• Change listing data:
----------
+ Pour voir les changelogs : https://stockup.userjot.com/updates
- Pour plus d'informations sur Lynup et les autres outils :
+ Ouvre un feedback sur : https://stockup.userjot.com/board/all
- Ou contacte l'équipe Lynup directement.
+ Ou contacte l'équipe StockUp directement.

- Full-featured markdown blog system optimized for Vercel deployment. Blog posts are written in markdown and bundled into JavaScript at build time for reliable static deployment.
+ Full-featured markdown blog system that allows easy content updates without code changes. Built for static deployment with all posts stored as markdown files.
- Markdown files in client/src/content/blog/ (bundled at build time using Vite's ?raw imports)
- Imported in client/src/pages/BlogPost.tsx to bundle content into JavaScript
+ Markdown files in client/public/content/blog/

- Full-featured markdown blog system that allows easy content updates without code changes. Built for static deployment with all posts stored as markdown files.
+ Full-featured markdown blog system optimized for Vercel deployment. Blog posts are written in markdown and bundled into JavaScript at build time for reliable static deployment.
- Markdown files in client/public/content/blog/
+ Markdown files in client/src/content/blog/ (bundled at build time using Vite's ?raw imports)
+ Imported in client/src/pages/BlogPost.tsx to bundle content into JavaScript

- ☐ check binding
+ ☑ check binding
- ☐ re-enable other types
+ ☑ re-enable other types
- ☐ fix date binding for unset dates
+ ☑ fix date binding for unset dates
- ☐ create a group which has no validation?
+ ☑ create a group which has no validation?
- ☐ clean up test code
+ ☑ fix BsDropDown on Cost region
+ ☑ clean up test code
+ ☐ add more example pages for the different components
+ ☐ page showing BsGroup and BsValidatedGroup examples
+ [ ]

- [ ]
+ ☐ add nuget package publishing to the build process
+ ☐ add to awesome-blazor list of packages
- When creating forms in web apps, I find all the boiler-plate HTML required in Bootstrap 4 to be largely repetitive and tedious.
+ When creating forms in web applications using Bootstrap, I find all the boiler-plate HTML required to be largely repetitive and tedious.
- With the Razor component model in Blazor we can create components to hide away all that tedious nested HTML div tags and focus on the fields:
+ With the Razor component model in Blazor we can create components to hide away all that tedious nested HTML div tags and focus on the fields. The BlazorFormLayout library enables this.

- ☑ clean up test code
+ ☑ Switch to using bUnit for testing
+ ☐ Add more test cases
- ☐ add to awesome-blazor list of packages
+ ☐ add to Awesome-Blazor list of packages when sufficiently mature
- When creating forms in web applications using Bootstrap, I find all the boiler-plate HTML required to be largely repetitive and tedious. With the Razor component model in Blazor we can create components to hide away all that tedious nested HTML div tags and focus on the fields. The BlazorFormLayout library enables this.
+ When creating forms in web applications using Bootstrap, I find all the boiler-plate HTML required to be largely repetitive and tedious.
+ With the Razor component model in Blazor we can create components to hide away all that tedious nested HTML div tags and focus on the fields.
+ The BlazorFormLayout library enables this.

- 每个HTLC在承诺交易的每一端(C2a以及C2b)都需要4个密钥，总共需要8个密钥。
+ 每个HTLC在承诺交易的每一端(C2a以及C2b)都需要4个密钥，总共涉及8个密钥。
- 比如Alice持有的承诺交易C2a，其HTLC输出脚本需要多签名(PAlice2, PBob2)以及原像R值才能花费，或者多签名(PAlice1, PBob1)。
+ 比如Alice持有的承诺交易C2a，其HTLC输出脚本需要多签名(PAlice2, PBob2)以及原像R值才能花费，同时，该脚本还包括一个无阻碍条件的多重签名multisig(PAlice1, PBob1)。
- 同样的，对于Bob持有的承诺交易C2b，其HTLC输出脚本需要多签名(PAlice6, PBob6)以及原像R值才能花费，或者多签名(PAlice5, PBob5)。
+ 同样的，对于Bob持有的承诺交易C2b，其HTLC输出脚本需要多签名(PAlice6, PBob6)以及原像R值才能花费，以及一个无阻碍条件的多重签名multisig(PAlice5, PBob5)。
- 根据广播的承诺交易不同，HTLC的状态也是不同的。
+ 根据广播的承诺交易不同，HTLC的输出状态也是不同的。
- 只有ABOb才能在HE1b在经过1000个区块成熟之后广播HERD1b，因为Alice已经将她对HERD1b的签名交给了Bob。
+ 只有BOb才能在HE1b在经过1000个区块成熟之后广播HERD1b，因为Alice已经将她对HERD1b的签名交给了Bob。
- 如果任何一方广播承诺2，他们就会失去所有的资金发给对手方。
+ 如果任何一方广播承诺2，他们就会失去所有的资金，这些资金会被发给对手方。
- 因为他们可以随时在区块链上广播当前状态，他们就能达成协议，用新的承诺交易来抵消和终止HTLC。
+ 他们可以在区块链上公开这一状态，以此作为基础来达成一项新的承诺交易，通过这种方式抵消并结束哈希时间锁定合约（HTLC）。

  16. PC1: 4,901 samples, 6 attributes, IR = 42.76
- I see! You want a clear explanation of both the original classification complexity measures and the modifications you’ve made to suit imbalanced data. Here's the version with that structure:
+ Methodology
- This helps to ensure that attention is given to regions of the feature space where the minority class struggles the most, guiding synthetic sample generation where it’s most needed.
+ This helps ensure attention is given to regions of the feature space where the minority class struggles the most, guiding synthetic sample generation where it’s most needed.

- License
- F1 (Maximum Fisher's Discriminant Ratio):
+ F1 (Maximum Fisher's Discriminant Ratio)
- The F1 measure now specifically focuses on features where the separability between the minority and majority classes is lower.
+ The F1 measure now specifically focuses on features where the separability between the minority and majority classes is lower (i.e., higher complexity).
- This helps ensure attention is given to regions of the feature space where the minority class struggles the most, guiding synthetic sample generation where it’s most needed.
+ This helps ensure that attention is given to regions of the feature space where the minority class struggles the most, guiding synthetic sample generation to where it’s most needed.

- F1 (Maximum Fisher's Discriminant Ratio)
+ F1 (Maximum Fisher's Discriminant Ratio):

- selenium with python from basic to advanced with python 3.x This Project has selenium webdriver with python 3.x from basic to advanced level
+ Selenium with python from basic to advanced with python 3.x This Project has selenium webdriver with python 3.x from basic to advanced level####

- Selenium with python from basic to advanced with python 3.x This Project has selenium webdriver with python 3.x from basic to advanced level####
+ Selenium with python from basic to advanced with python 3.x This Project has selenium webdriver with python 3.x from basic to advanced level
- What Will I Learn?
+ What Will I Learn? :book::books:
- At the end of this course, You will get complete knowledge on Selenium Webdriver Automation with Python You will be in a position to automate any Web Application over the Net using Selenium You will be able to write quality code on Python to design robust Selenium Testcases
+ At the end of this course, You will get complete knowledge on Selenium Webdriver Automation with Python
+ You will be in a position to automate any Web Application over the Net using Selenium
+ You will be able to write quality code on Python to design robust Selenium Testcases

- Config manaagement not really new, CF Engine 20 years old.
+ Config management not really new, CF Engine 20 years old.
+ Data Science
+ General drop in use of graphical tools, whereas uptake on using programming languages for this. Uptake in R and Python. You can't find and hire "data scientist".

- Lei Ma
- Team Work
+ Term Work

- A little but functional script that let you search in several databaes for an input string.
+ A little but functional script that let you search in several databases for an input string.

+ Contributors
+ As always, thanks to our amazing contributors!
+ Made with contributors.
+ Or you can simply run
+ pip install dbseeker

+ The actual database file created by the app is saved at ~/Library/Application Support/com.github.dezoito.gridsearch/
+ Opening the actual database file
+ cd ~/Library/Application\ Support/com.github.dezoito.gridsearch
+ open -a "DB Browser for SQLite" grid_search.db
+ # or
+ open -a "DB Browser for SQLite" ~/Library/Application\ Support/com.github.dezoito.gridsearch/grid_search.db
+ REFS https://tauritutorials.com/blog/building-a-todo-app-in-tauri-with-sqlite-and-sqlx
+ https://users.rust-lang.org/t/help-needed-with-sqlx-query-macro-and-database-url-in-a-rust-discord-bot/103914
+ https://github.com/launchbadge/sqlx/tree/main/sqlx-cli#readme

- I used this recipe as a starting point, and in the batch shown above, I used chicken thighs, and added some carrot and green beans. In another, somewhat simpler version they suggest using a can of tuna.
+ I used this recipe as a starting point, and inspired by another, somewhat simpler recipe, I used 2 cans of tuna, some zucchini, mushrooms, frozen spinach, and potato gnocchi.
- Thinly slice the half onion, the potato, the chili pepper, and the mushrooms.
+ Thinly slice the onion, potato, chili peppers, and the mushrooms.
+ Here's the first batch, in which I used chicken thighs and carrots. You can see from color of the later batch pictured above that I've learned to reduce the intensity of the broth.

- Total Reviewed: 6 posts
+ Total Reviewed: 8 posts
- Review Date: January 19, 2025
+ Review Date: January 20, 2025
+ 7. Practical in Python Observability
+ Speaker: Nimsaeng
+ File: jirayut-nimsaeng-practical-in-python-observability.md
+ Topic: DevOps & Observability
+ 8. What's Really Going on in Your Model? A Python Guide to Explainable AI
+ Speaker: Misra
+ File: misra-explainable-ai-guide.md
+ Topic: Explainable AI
----------
• What the task asks:
In the records, locate each line holding the string "Automation" and copy it.

• Response to this exercise:
- At the end of this course, You will get complete knowledge on Selenium Webdriver Automation with Python You will be in a position to automate any Web Application over the Net using Selenium You will be able to write quality code on Python to design robust Selenium Testcases
+ At the end of this course, You will get complete knowledge on Selenium Webdriver Automation with Python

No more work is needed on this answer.